Wednesday, May 30, 2012


by Michael Monks 
Bob Due, Covington finance director
Covington finance director Bob Due promised a budget presentation "long on narrative and short on numbers" and promptly delivered just that. "At this time last year we were finishing up the budget road shows," Due said of his joint appearances with City Manager Larry Klein at various neighborhood stops to promote their position that city employees needed to pay more for health care benefits in order to balance the city's budget. But even with those health care concessions from the city's public labor unions now achieved and other expected savings from the closure of the emergency dispatch center, the tax amnesty program, and the internal reviews being conducted in every city department, Covington will still face a $2 million-plus budget shortfall and likely more job reductions next year.
"There is still a huge gap between what we should be doing and what we are," Due said. "There's been a number of significant positive changes for our financial health. Our task is not complete, however." Though the financial picture for Covington was far bleaker several months ago when a $20 million deficit was projected by 2017, that number now stands at less than $5 million with nearly half that needing to be addressed immediately.
Next year's budget will be the first in which the city feels the full effect of the departure of Omnicare and The Nielsen Company, two large corporations vacating tax payer-subsidized RiverCenter office space for tax payer-subsidized office space in Cincinnati. Add that burden to the decrease in payroll tax revenue elsewhere, the ever-shrinking "rainy day fund", and a recent assessment by the Kenton County property value administrator that lessened the worth of Covington real estate by roughly $60 million (bringing the total value just below $2 billion), and the City of Covington could be out of money early next year. "If we have a year like fiscal year '10 or '11 we'll be in a negative fund balance," Due warned. 
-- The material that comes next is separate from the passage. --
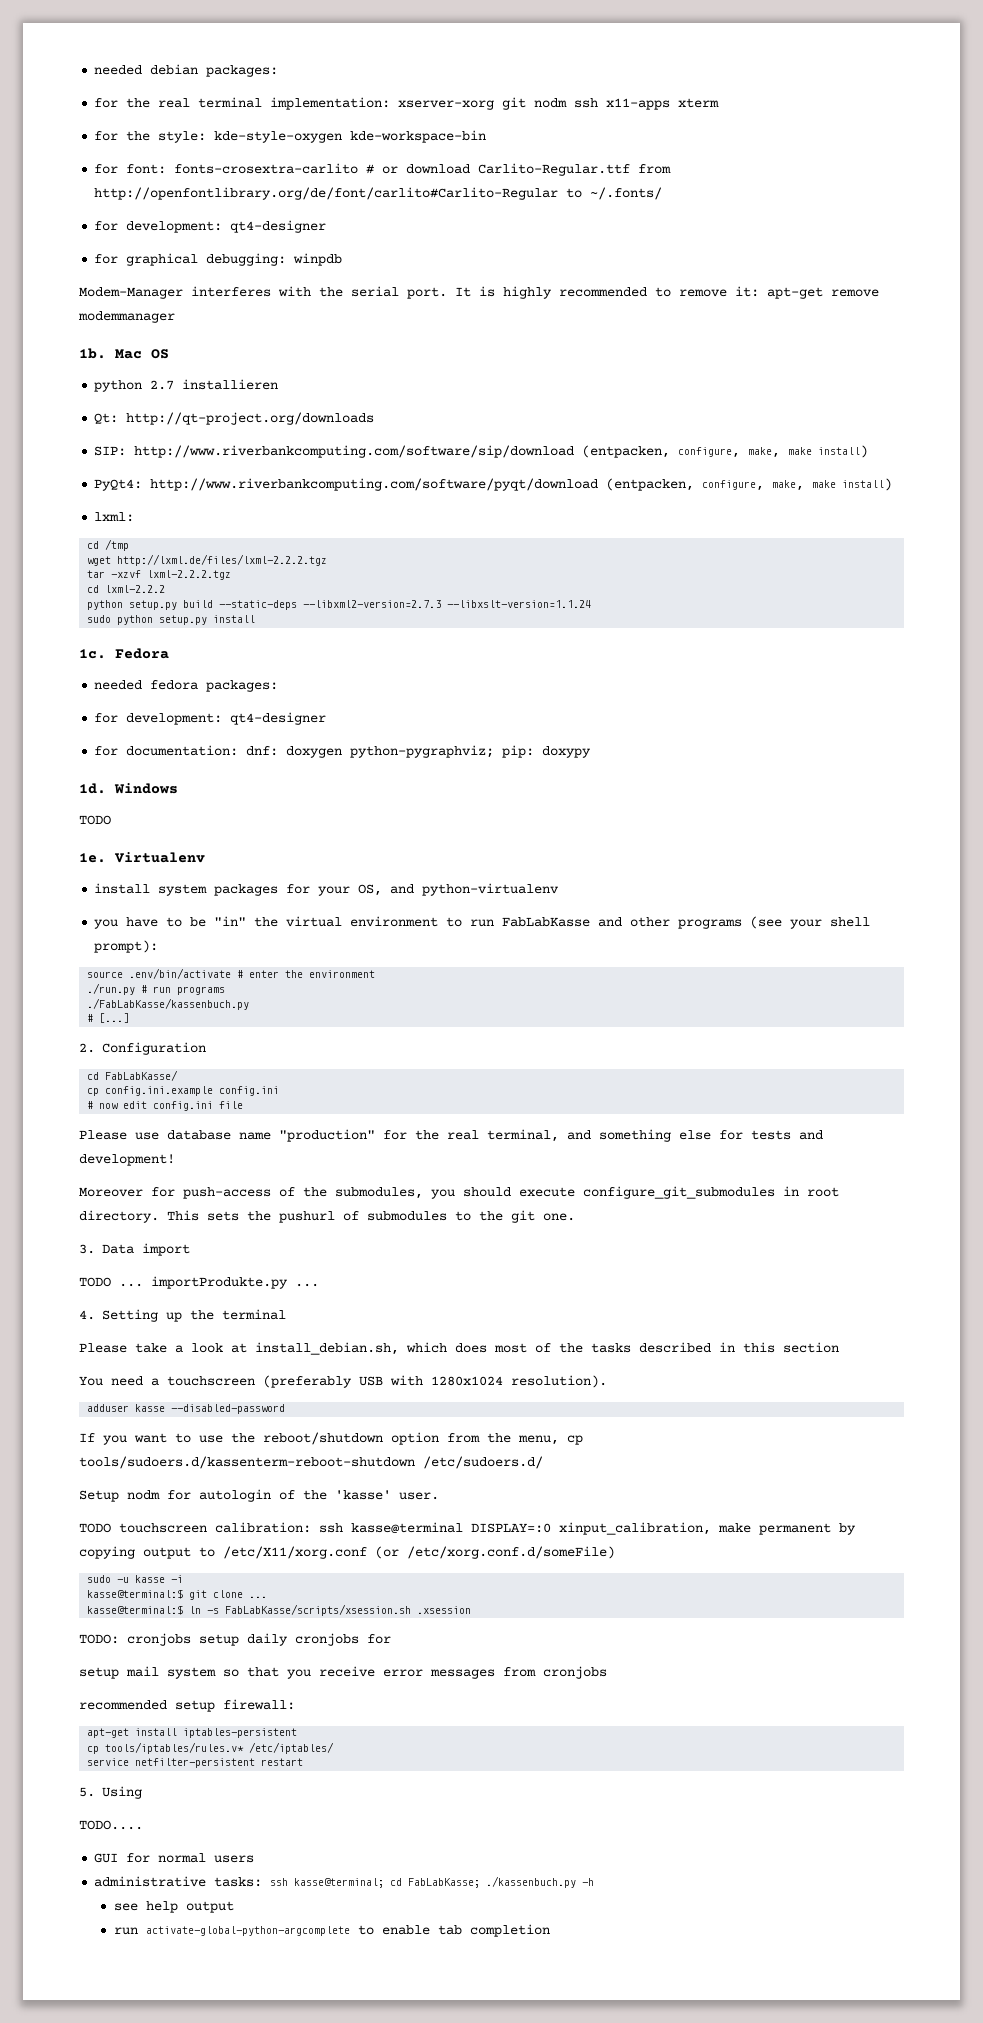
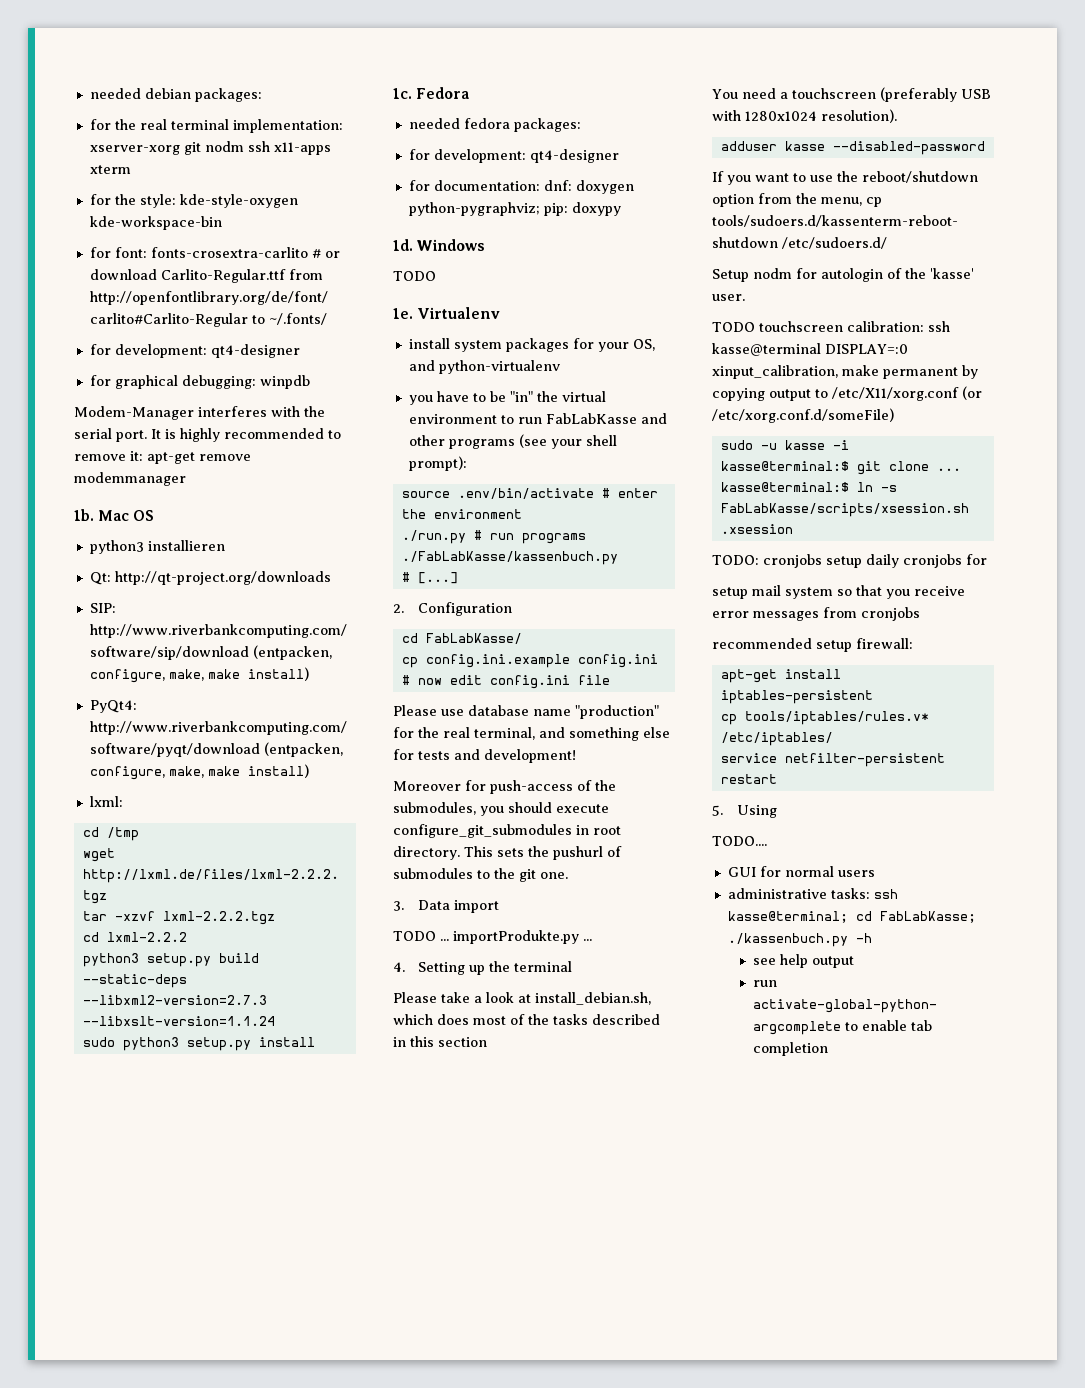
[94,380,175,392] python 2.7 -> [89,540,144,554] python3
[87,600,124,610] python -> [82,953,139,967] python3
[117,615,154,625] python -> [122,1037,179,1051] python3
That so-called rainy day fund has consistently dwindled since 2009, following twenty-five years of steady growth in the city. In 2009, the end of year fund balance was more than $2.5 million. At the end of June, that figure will stand at just $438,000. 
Due, who said the finance department took the lead on the budget (the first time the City engaged in zero-based budgeting in which every item over $5,000 required justification), explained that he and Klein aim to cut 5% from public safety and 5% from all other departments. Those amounts total $1.6 million and nearly $700,000, respectively. In order to achieve cuts of that scale, layoffs would likely occur. 
There is much more work to be done over the coming days before the final budget is voted on by the city commission by the end of June. The new fiscal year starts July 1. "There is a large amount of interest coming of late with people wanting to locate here, or new restaurants opening," Mayor Chuck Scheper said. "There's a lot of energy coming, a lot of folks looking at opportunities. But that's not going to solve the problems of today. We have to grow in order to be competitive."